-------- Entries supplied
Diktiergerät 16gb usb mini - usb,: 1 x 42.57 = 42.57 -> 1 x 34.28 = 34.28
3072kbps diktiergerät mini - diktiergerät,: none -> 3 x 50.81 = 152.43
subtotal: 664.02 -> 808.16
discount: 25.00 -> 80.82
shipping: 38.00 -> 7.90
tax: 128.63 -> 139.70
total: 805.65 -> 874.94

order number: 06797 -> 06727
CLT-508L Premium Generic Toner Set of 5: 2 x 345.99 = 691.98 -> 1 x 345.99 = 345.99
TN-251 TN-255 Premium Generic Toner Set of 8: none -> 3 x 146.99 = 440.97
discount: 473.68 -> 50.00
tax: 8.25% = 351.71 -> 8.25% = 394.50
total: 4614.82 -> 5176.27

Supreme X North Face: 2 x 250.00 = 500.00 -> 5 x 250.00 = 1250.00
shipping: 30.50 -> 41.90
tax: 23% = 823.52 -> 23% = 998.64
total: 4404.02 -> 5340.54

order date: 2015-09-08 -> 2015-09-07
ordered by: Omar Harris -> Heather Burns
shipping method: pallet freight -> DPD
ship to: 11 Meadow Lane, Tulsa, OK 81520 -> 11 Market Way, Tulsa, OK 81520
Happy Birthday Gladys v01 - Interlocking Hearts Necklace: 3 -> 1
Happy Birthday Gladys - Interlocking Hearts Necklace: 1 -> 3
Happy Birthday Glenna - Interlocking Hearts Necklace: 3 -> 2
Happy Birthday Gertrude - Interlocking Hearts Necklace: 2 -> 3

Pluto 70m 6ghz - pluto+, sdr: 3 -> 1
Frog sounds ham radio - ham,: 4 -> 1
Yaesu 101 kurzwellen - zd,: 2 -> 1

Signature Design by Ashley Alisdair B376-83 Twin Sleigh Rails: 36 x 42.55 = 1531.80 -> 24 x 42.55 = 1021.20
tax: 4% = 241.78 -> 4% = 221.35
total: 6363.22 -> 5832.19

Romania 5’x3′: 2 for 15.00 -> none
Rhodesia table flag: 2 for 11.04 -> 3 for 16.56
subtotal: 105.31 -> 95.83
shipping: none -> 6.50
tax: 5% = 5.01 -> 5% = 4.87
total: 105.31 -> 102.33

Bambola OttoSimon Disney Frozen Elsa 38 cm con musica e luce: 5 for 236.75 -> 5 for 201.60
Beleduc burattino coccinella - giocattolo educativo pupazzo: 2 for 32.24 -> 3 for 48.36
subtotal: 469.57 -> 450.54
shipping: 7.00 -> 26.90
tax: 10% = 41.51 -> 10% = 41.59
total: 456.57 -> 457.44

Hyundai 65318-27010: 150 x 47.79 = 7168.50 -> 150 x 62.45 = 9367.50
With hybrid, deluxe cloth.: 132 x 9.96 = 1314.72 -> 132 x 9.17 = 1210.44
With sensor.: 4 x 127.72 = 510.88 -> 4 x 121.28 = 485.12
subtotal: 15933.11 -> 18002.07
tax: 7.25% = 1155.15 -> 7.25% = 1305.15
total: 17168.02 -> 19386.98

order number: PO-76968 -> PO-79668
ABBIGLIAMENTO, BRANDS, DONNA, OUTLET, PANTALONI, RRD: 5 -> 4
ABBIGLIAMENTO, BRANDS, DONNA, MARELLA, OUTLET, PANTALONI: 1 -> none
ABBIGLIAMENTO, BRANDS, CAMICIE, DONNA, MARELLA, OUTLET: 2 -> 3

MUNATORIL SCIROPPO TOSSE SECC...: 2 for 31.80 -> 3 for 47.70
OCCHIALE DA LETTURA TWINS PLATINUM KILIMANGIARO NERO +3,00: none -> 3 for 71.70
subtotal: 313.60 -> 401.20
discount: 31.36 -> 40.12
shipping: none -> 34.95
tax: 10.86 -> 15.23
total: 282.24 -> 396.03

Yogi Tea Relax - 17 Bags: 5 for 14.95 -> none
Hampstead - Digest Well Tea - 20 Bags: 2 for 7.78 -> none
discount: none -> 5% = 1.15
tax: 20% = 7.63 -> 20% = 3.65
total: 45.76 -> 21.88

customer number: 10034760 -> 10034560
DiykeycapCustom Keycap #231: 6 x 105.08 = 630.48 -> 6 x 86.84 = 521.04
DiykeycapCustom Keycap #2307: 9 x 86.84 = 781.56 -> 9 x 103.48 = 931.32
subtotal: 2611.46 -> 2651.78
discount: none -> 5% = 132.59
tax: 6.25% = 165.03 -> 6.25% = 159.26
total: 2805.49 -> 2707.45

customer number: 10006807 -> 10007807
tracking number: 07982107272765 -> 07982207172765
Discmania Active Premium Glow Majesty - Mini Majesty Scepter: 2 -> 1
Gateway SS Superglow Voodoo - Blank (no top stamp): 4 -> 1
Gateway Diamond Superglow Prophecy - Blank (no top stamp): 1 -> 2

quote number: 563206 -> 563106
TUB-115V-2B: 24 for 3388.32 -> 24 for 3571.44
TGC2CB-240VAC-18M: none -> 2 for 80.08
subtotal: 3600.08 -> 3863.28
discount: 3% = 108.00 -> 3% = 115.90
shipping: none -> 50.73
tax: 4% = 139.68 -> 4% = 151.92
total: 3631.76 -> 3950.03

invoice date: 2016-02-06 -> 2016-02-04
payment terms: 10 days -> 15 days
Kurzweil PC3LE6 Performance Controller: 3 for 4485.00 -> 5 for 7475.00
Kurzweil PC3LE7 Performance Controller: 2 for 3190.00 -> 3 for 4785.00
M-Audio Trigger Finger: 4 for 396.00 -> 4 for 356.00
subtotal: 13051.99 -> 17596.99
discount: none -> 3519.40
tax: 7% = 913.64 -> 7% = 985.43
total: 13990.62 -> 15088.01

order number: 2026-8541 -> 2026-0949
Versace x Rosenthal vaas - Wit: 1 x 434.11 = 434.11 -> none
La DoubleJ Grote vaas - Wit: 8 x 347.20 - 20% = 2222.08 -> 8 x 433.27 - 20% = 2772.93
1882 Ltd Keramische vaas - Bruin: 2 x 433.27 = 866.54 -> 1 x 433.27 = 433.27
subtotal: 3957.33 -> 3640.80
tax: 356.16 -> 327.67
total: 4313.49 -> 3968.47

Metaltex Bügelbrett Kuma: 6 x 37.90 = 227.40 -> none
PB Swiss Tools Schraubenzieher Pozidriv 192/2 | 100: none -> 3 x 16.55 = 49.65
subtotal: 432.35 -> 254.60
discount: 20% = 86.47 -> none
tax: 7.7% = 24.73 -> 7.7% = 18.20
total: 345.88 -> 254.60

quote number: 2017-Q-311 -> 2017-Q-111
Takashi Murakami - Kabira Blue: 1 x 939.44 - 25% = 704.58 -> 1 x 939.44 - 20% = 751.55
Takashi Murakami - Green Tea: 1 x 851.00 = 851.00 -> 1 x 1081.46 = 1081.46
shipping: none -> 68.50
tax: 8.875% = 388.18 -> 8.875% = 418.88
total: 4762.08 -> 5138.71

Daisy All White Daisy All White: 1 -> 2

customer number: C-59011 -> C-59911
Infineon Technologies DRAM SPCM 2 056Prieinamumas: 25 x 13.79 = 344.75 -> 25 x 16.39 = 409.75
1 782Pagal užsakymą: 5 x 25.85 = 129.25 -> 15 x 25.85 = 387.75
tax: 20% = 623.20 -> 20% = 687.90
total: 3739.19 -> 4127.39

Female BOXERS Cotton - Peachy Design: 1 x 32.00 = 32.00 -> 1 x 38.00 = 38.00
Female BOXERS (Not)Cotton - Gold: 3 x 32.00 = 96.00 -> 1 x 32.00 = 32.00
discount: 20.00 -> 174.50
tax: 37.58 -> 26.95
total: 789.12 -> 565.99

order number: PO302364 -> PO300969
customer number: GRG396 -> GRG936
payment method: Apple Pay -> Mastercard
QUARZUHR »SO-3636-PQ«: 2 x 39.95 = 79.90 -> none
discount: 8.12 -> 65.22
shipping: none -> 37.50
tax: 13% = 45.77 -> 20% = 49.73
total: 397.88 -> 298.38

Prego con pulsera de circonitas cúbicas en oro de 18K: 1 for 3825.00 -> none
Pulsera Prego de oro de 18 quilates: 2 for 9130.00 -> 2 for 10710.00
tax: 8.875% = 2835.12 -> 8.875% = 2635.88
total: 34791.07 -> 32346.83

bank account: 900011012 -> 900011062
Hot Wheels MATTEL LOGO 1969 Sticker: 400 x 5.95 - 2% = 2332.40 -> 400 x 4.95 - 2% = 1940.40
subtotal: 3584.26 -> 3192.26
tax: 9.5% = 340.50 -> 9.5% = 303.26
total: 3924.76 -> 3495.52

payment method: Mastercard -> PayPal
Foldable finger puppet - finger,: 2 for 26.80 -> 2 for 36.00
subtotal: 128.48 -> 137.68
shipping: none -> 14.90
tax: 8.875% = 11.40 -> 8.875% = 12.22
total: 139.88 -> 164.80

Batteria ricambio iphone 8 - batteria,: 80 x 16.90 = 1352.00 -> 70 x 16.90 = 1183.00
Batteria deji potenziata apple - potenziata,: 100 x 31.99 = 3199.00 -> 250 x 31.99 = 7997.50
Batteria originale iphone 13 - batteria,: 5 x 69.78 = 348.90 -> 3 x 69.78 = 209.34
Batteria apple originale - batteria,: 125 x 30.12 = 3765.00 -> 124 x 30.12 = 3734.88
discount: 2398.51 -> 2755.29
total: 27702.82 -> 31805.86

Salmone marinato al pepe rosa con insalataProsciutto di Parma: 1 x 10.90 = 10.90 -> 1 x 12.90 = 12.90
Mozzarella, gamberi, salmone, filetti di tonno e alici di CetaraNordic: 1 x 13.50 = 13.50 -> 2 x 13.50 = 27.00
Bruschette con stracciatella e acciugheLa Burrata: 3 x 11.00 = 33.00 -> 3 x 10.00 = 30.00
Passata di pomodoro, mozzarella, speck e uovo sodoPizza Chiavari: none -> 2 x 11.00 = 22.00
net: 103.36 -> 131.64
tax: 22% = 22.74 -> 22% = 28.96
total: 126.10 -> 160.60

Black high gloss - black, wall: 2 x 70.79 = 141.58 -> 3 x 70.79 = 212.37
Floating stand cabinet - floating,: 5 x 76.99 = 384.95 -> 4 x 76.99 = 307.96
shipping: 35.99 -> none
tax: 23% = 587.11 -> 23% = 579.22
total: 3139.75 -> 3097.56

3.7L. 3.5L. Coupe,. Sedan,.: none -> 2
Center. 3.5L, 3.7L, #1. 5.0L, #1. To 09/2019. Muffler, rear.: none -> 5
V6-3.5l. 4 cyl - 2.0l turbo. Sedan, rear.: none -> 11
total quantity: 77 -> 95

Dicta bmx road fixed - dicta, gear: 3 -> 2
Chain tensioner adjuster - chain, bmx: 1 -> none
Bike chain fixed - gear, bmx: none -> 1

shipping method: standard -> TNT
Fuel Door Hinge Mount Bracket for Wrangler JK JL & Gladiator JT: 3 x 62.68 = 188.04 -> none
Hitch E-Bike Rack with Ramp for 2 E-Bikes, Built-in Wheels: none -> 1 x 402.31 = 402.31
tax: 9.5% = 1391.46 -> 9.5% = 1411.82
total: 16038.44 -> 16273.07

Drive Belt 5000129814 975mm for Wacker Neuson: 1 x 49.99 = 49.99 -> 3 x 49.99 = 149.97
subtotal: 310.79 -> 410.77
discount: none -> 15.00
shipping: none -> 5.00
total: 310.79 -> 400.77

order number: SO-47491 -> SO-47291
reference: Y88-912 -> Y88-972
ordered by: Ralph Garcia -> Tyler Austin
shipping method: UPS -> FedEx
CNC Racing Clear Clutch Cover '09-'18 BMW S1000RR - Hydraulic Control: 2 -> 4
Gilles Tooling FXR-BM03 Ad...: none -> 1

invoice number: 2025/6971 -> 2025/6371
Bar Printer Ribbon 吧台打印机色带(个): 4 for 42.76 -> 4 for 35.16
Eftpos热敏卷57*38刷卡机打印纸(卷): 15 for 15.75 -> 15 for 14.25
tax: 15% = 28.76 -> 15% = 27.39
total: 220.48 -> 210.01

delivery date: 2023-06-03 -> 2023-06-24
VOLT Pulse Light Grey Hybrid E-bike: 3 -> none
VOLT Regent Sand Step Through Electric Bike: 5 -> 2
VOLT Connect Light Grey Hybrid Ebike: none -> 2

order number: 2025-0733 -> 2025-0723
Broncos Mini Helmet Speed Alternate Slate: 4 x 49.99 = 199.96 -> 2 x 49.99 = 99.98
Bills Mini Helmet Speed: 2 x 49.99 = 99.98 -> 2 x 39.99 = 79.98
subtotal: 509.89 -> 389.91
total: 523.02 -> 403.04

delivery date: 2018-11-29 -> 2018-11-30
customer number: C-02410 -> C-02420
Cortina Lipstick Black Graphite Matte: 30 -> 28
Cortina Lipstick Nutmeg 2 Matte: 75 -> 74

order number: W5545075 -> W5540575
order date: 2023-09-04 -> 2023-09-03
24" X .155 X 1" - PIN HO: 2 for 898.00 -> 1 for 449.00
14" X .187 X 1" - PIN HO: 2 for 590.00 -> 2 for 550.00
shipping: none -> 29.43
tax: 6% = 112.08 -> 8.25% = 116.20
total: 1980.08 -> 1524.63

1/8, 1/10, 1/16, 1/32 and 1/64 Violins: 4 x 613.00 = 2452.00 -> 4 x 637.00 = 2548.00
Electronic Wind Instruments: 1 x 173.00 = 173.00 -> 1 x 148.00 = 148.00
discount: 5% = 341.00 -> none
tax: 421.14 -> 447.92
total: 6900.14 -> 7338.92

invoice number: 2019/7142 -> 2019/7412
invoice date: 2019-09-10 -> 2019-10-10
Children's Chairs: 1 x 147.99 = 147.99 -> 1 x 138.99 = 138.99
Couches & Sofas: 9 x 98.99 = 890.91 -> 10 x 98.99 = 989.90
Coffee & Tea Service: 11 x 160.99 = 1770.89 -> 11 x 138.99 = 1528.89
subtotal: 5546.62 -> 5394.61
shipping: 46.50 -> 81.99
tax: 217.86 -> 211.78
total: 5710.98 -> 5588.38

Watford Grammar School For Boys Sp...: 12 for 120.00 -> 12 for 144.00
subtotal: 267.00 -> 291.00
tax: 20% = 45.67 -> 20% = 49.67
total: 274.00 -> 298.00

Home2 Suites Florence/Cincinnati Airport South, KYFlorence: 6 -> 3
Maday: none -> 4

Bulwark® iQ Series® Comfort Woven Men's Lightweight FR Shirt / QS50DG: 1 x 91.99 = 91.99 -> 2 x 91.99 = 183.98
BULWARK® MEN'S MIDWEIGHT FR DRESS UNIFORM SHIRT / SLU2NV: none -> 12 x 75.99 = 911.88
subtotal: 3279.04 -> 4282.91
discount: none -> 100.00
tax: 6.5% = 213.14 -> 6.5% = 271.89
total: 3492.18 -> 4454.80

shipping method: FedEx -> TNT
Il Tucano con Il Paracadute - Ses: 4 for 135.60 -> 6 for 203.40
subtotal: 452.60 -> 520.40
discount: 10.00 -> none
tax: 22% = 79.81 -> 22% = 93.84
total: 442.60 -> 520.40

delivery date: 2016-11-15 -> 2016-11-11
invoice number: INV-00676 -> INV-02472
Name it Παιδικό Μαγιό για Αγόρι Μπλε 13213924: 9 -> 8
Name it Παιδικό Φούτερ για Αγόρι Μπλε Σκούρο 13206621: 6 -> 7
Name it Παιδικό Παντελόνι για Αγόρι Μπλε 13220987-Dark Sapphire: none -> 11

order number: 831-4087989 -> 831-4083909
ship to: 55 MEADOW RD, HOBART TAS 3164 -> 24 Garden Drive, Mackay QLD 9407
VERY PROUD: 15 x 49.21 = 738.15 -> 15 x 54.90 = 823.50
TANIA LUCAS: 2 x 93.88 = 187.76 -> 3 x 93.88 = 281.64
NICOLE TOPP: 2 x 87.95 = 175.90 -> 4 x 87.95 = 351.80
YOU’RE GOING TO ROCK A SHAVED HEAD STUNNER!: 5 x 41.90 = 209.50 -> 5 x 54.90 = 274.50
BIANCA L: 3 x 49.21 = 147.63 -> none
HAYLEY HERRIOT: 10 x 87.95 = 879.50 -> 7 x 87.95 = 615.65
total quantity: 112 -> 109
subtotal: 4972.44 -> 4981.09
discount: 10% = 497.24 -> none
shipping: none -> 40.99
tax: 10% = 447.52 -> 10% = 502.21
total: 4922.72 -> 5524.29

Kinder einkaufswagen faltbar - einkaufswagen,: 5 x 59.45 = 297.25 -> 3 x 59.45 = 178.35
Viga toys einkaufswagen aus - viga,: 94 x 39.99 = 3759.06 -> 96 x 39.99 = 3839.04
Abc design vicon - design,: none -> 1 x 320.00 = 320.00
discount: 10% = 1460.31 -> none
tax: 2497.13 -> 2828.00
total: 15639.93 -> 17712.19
----------------
What you have to do:
Output the lines above exactly, but only those between the line holding "discount: 25.00 -> 80.82" and the line holding "Romania 5’x3′: 2 for 15.00 -> none", inclusive.

Answer:
discount: 25.00 -> 80.82
shipping: 38.00 -> 7.90
tax: 128.63 -> 139.70
total: 805.65 -> 874.94

order number: 06797 -> 06727
CLT-508L Premium Generic Toner Set of 5: 2 x 345.99 = 691.98 -> 1 x 345.99 = 345.99
TN-251 TN-255 Premium Generic Toner Set of 8: none -> 3 x 146.99 = 440.97
discount: 473.68 -> 50.00
tax: 8.25% = 351.71 -> 8.25% = 394.50
total: 4614.82 -> 5176.27

Supreme X North Face: 2 x 250.00 = 500.00 -> 5 x 250.00 = 1250.00
shipping: 30.50 -> 41.90
tax: 23% = 823.52 -> 23% = 998.64
total: 4404.02 -> 5340.54

order date: 2015-09-08 -> 2015-09-07
ordered by: Omar Harris -> Heather Burns
shipping method: pallet freight -> DPD
ship to: 11 Meadow Lane, Tulsa, OK 81520 -> 11 Market Way, Tulsa, OK 81520
Happy Birthday Gladys v01 - Interlocking Hearts Necklace: 3 -> 1
Happy Birthday Gladys - Interlocking Hearts Necklace: 1 -> 3
Happy Birthday Glenna - Interlocking Hearts Necklace: 3 -> 2
Happy Birthday Gertrude - Interlocking Hearts Necklace: 2 -> 3

Pluto 70m 6ghz - pluto+, sdr: 3 -> 1
Frog sounds ham radio - ham,: 4 -> 1
Yaesu 101 kurzwellen - zd,: 2 -> 1

Signature Design by Ashley Alisdair B376-83 Twin Sleigh Rails: 36 x 42.55 = 1531.80 -> 24 x 42.55 = 1021.20
tax: 4% = 241.78 -> 4% = 221.35
total: 6363.22 -> 5832.19

Romania 5’x3′: 2 for 15.00 -> none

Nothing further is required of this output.